Deprecated, use createWithPayload, createFromToken or createFromType.

This method only exists to mimic the Java interface of TreeAdaptor.

createFromToken(tokenType, fromToken, text=None)

Create a new node derived from a token, with a new token type and (optionally) new text.

This is invoked from an imaginary node ref on right side of a rewrite rule as IMAG[$tokenLabel] or IMAG[$tokenLabel “IMAG”].

This should invoke createToken(Token).

createFromType(tokenType, text)

Create a new node derived from a token, with a new token type.

This is invoked from an imaginary node ref on right side of a rewrite rule as IMAG[“IMAG”].

This should invoke createToken(int,String).

createToken(fromToken=None, tokenType=None, text=None)

Tell me how to create a token for use with imaginary token nodes. For example, there is probably no input symbol associated with imaginary token DECL, but you need to create it as a payload or whatever for the DECL node as in ^(DECL type ID).
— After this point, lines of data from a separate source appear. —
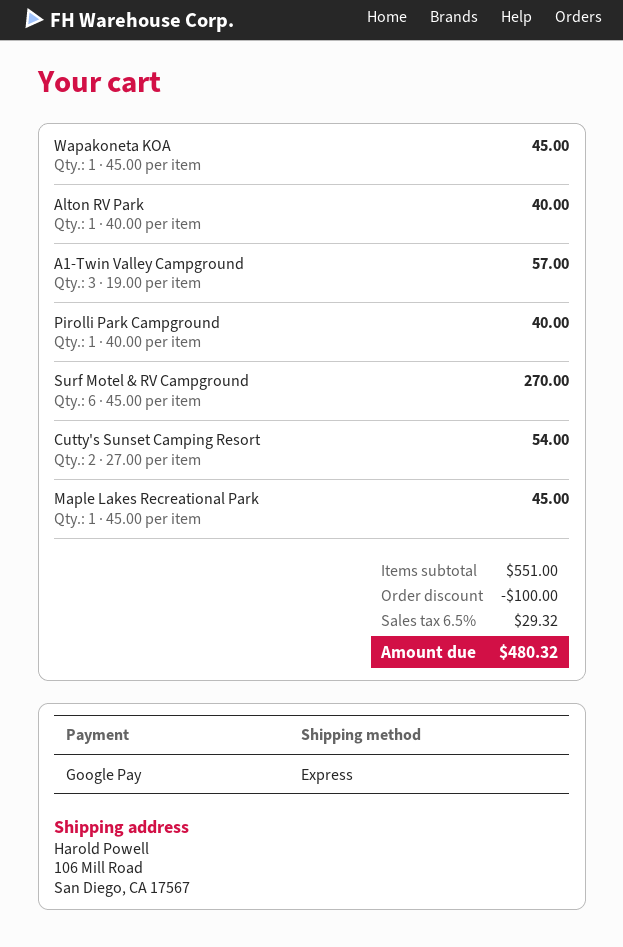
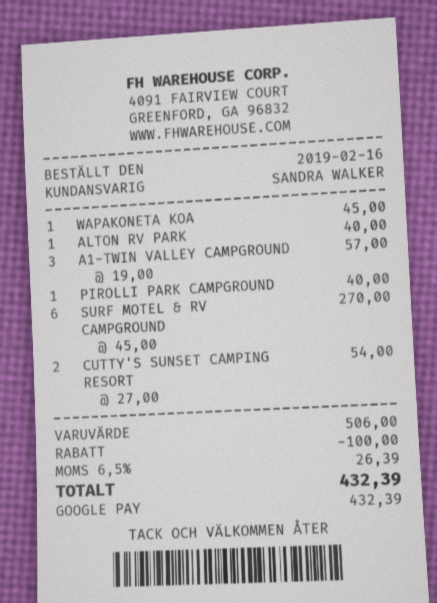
Maple Lakes Recreational Park: 1 x 45.00 = 45.00 -> none
subtotal: 551.00 -> 506.00
tax: 6.5% = 29.32 -> 6.5% = 26.39
total: 480.32 -> 432.39

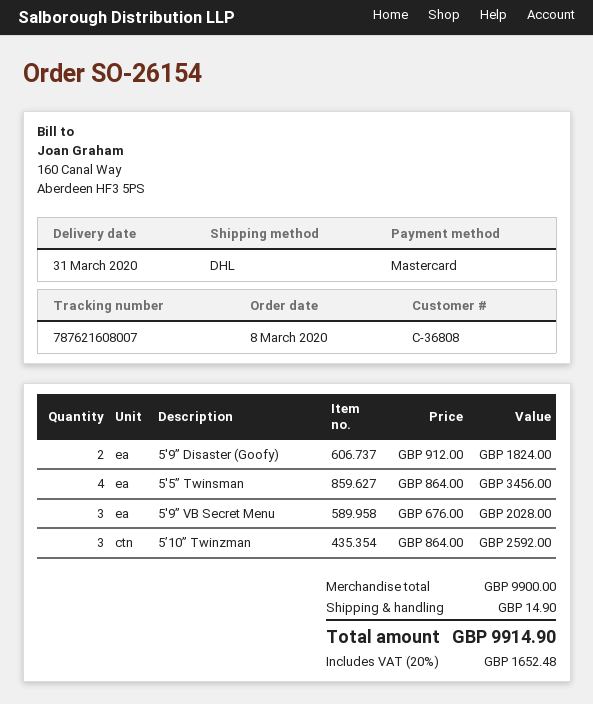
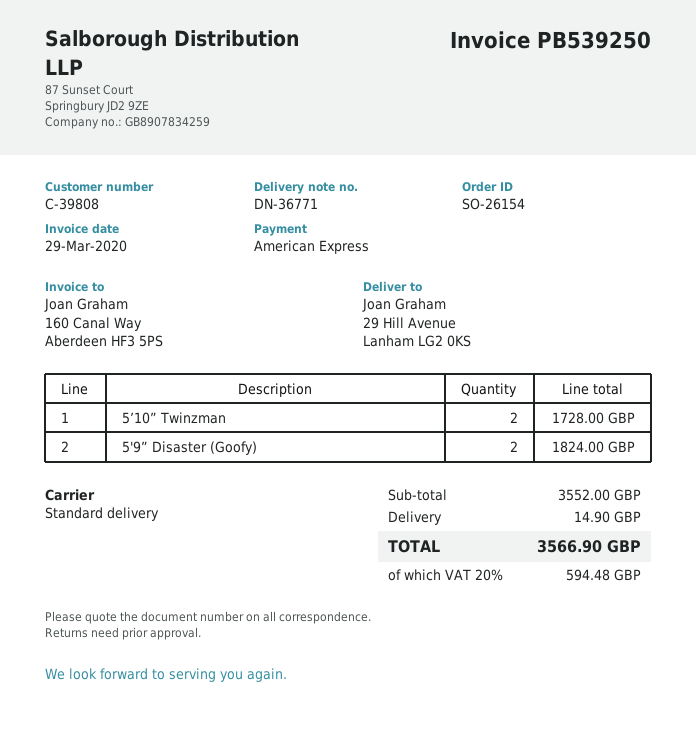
customer number: C-36808 -> C-39808
payment method: Mastercard -> American Express
shipping method: DHL -> standard
5'5” Twinsman: 4 for 3456.00 -> none
5'9” VB Secret Menu: 3 for 2028.00 -> none
5’10” Twinzman: 3 for 2592.00 -> 2 for 1728.00
subtotal: 9900.00 -> 3552.00
tax: 20% = 1652.48 -> 20% = 594.48
total: 9914.90 -> 3566.90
If you care what the token payload objects’ type is, you should override this method and any other createToken variant.

deleteChild(t, i)

Remove ith child and shift children down from right.

dupNode(treeNode)

Duplicate a node. This is part of the factory; override if you want another kind of node to be built.

I could use reflection to prevent having to override this but reflection is slow.

dupTree(t, parent=None)

This is generic in the sense that it will work with any kind of tree (not just Tree interface). It invokes the adaptor routines not the tree node routines to do the construction.

errorNode(input, start, stop, exc)

create tree node that holds the start and stop tokens associated with an error.

If you specify your own kind of tree nodes, you will likely have to override this method. CommonTree returns Token.INVALID_TOKEN_TYPE if no token payload but you might have to set token type for diff node type.

You don’t have to subclass CommonErrorNode; you will likely need to subclass your own tree node class to avoid class cast exception.

getChild(t, i)

Get a child 0..n-1 node

getChildCount(t)

How many children? If 0, then this is a leaf node

getChildIndex(t)

What index is this node in the child list? Range: 0..n-1 If your node type doesn’t handle this, it’s ok but the tree rewrites in tree parsers need this functionality.

getParent(t)

Who is the parent node of this node; if null, implies node is root. If your node type doesn’t handle this, it’s ok but the tree rewrites in tree parsers need this functionality.

getText(t)
getToken(t)

What is the Token associated with this node? If you are not using CommonTree, then you must override this in your own adaptor.

getTokenStartIndex(t)

Get the token start index for this subtree; return -1 if no such index

getTokenStopIndex(t)

Get the token stop index for this subtree; return -1 if no such index

getType(t)

For tree parsing, I need to know the token type of a node

getUniqueID(node)

For identifying trees.

How to identify nodes so we can say “add node to a prior node”? Even becomeRoot is an issue. Use System.identityHashCode(node) usually.

isNil(tree)

Is tree considered a nil node used to make lists of child nodes?

nil()

Return a nil node (an empty but non-null node) that can hold a list of element as the children. If you want a flat tree (a list) use “t=adaptor.nil(); t.addChild(x); t.addChild(y);”

replaceChildren(parent, startChildIndex, stopChildIndex, t)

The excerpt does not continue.